REQUIRED ACTION →
In the data below, locate the line containing "[314,109,349,121] packge ->" and the line containing "[233,352,336,367] DFT-Example ->", then retype both and everything between them exactly. Pictures are not part of the copy.
═══ RECORDS TO PROCESS
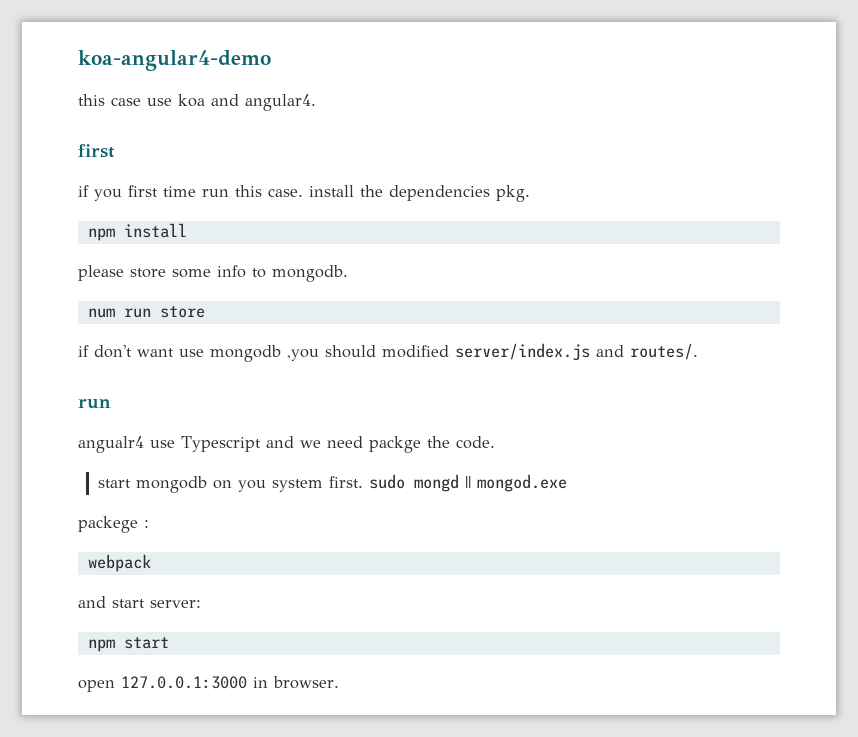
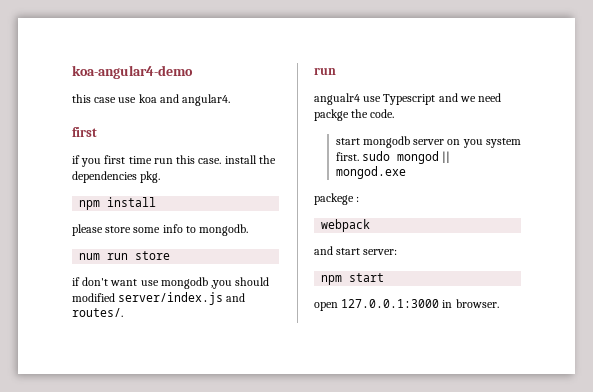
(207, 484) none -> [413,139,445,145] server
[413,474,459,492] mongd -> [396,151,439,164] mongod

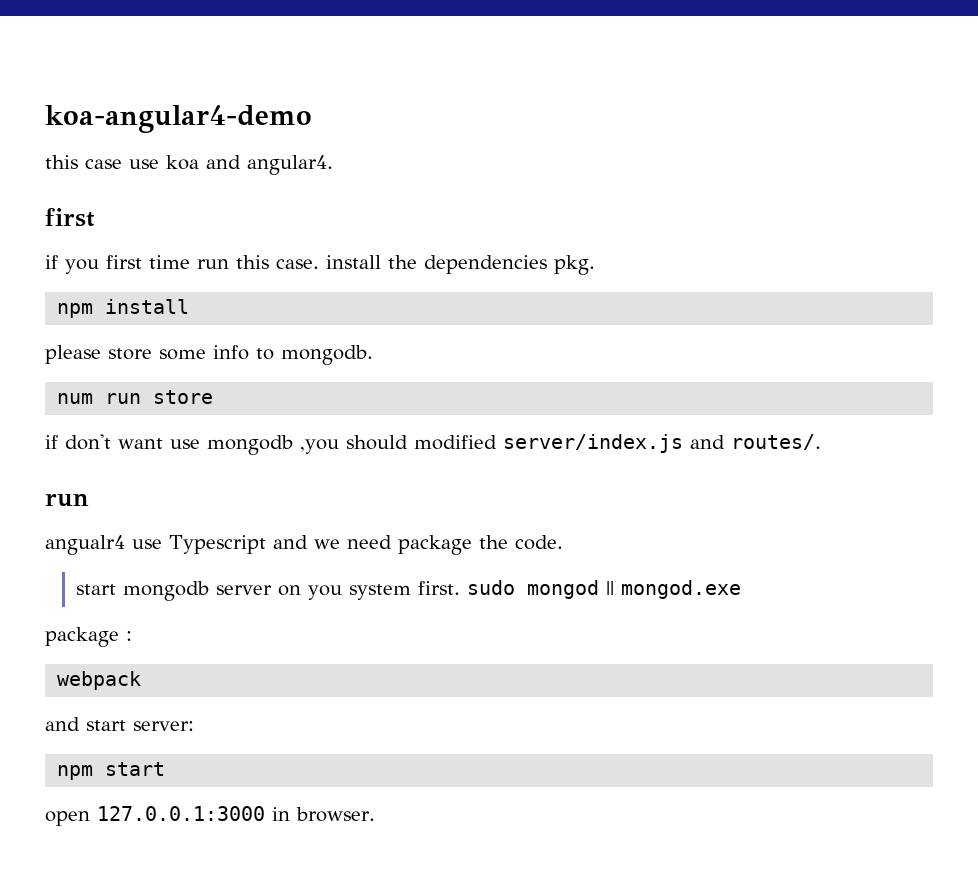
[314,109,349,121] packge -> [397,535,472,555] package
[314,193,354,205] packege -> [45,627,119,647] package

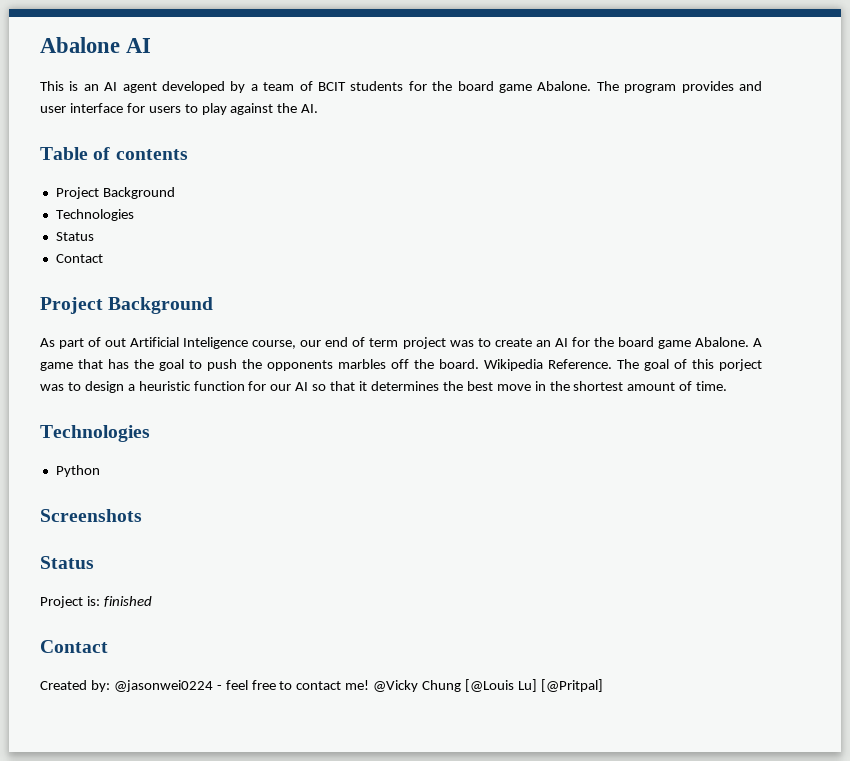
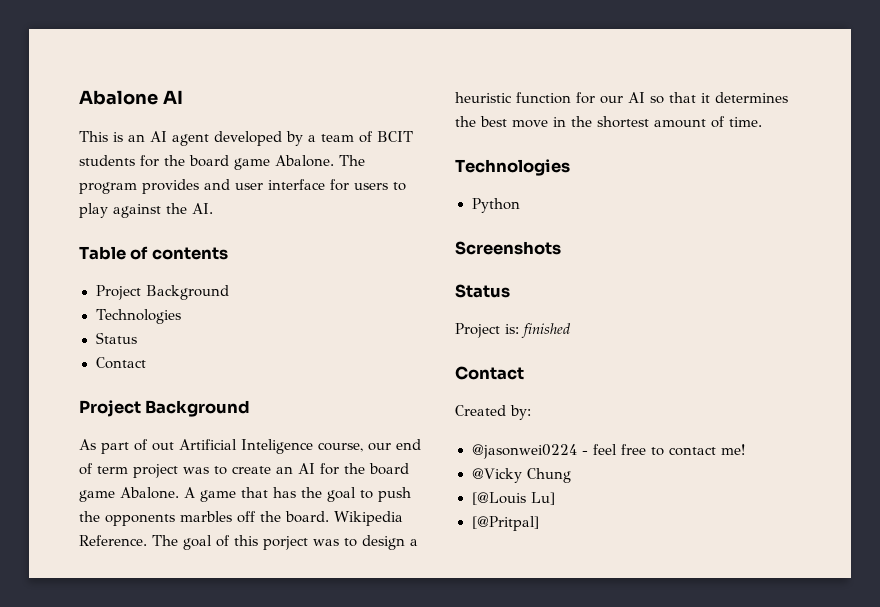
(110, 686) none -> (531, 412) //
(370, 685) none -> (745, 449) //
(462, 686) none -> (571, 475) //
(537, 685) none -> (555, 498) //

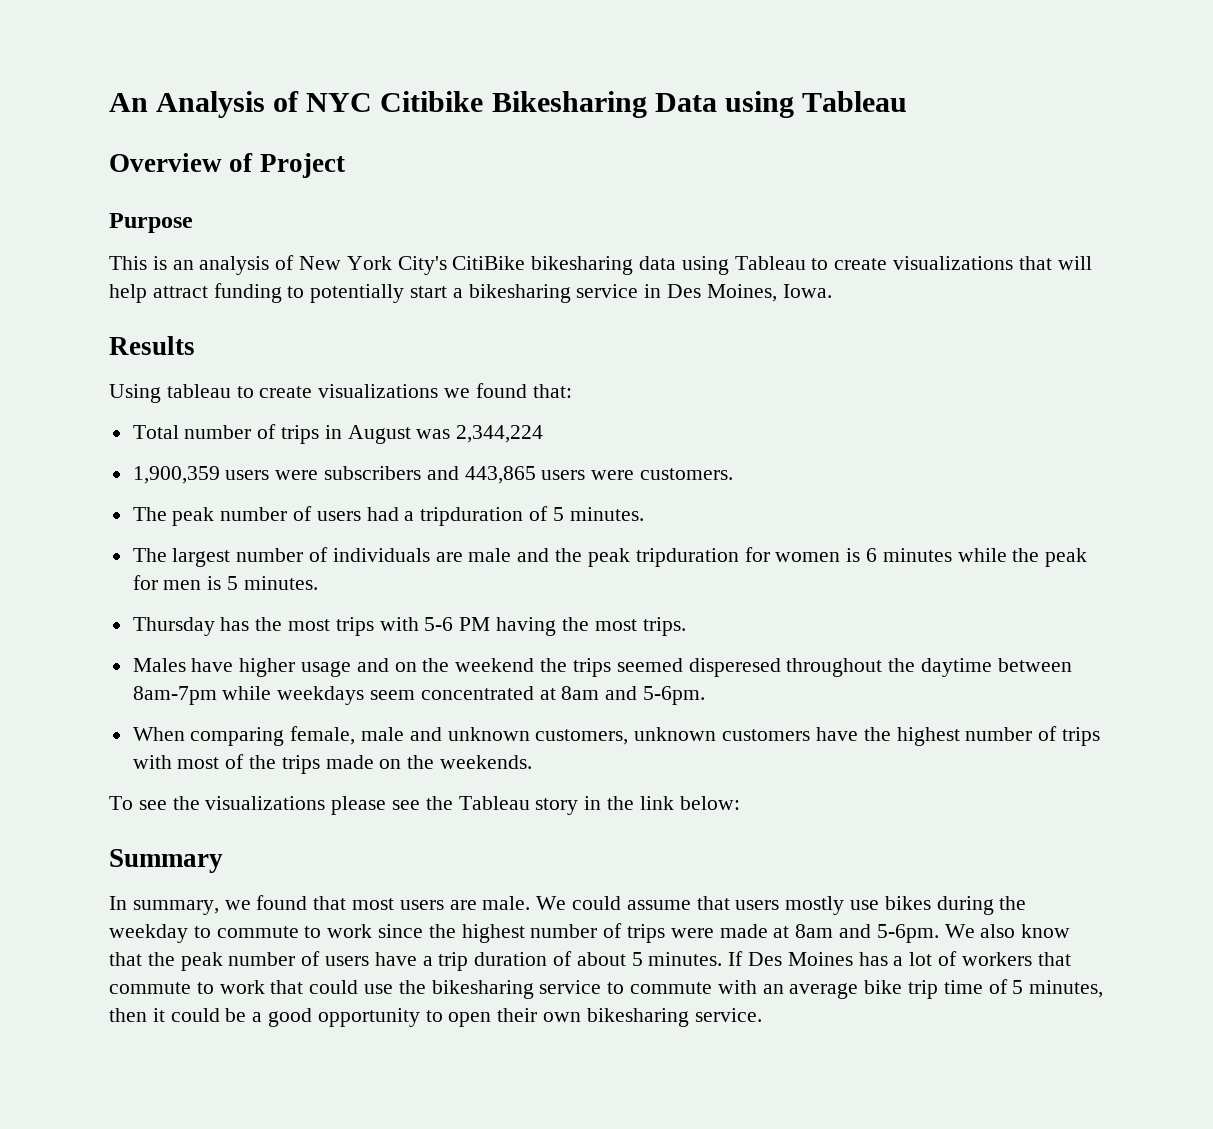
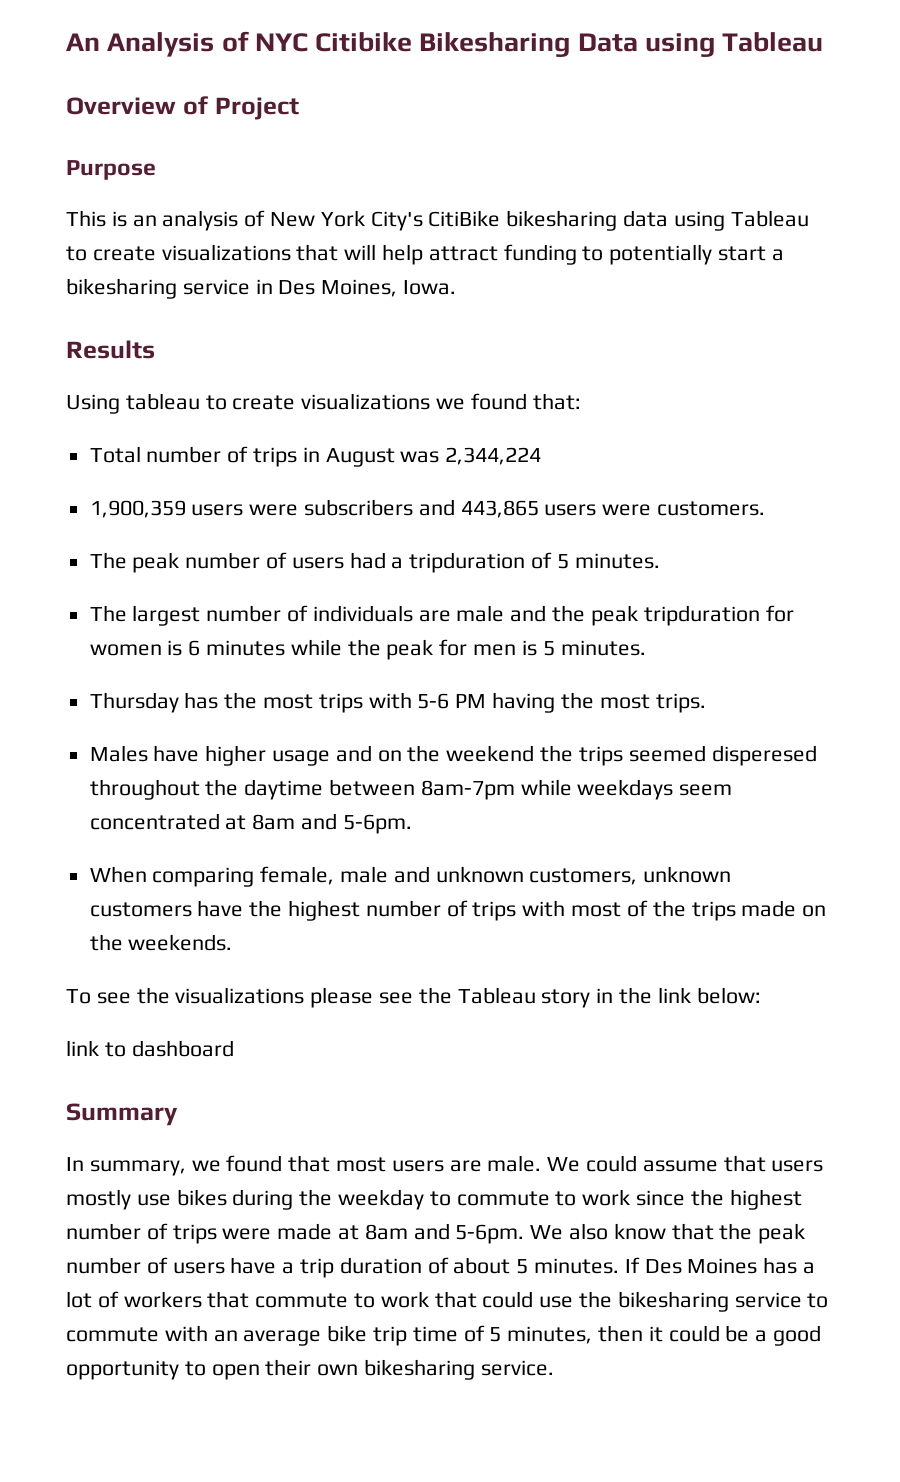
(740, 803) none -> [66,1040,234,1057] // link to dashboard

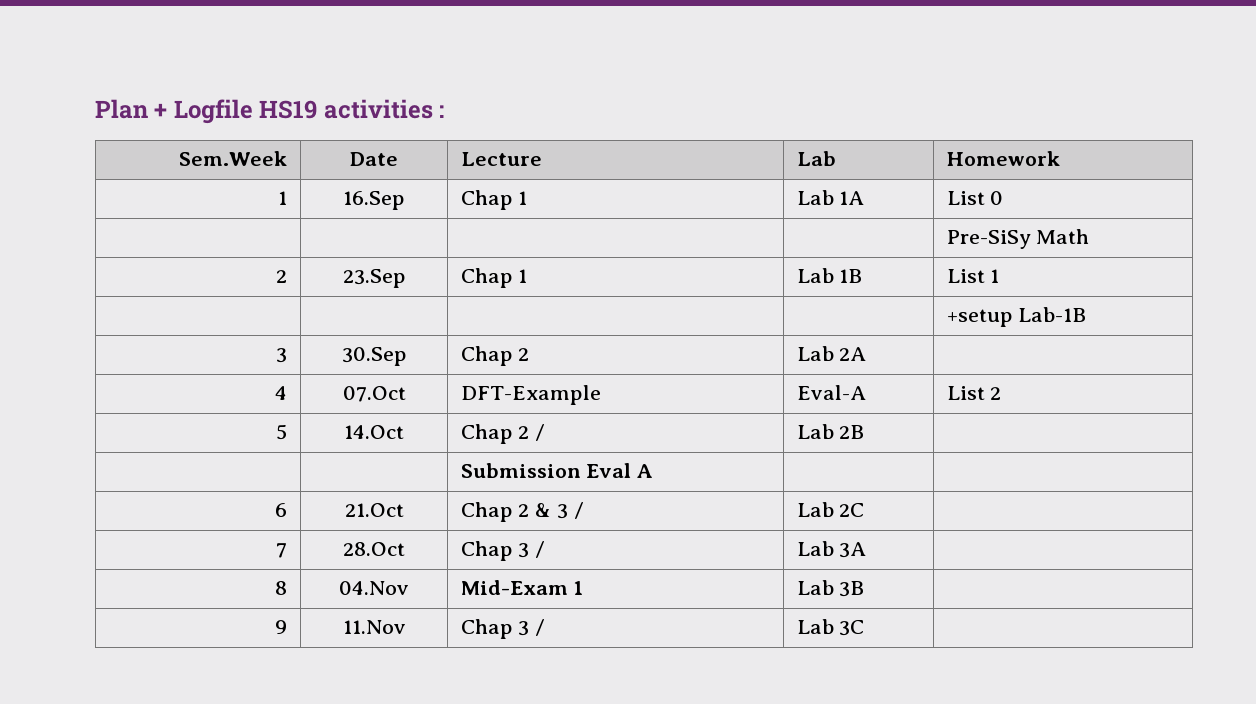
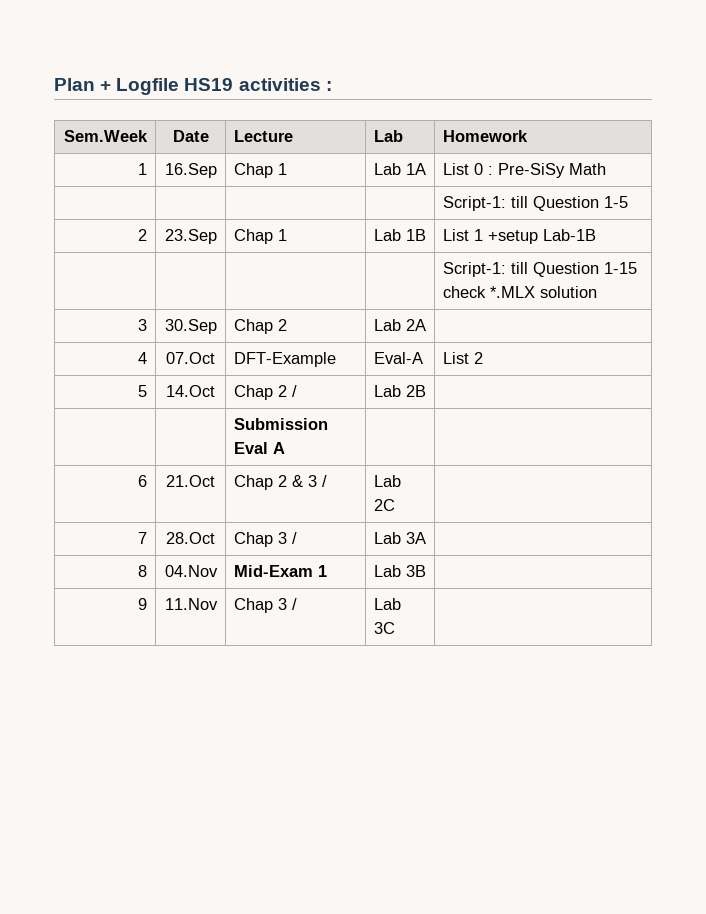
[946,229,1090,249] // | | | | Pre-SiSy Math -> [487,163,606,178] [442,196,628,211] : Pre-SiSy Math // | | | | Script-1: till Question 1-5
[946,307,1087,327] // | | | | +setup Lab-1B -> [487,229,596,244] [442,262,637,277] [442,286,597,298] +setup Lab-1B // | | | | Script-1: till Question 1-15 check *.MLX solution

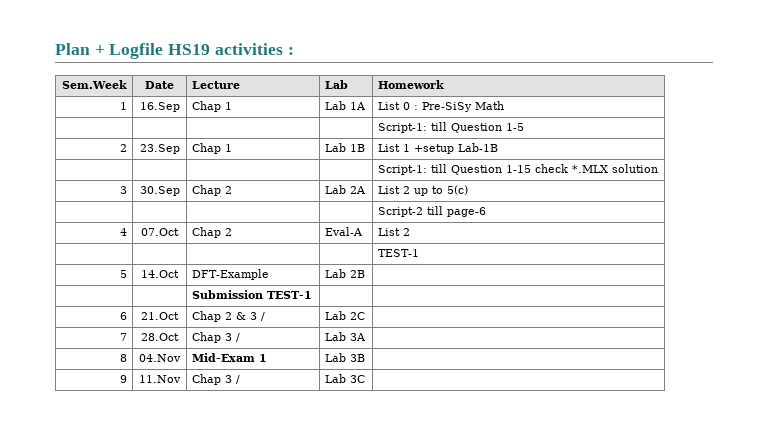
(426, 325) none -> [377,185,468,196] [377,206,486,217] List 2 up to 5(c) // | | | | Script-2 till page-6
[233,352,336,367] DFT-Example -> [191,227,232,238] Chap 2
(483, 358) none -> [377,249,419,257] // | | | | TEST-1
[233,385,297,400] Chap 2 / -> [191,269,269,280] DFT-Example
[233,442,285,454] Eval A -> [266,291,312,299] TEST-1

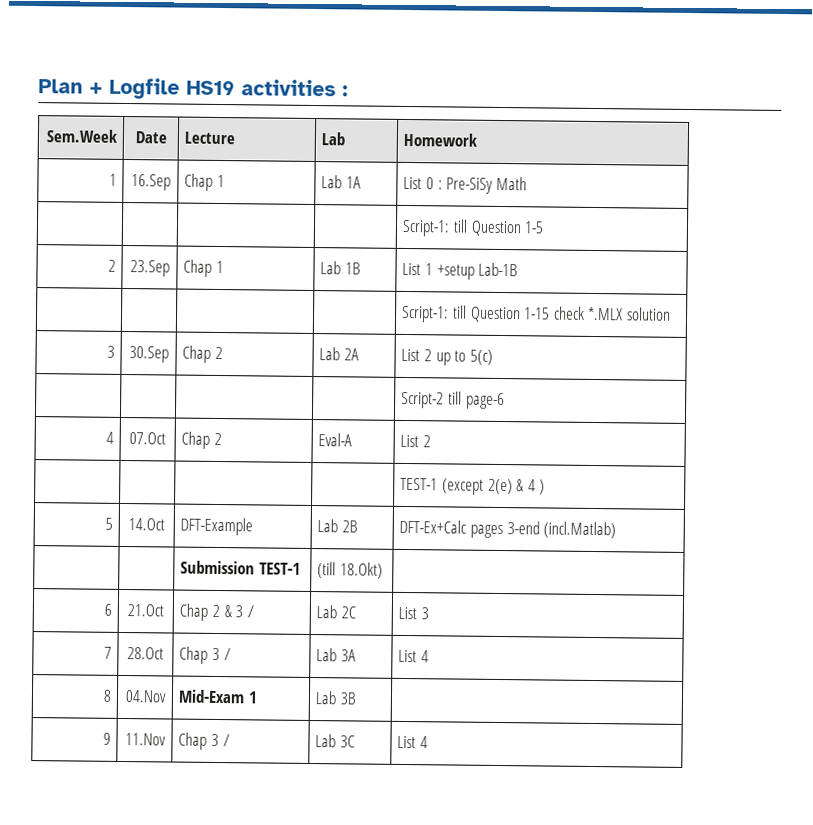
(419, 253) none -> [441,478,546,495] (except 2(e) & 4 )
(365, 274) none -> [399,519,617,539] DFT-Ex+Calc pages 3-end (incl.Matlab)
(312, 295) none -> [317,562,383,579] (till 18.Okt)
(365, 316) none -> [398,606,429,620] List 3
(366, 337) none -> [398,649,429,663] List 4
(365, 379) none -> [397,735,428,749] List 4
══════
RESULT →
[314,109,349,121] packge -> [397,535,472,555] package
[314,193,354,205] packege -> [45,627,119,647] package

(110, 686) none -> (531, 412) //
(370, 685) none -> (745, 449) //
(462, 686) none -> (571, 475) //
(537, 685) none -> (555, 498) //

(740, 803) none -> [66,1040,234,1057] // link to dashboard

[946,229,1090,249] // | | | | Pre-SiSy Math -> [487,163,606,178] [442,196,628,211] : Pre-SiSy Math // | | | | Script-1: till Question 1-5
[946,307,1087,327] // | | | | +setup Lab-1B -> [487,229,596,244] [442,262,637,277] [442,286,597,298] +setup Lab-1B // | | | | Script-1: till Question 1-15 check *.MLX solution

(426, 325) none -> [377,185,468,196] [377,206,486,217] List 2 up to 5(c) // | | | | Script-2 till page-6
[233,352,336,367] DFT-Example -> [191,227,232,238] Chap 2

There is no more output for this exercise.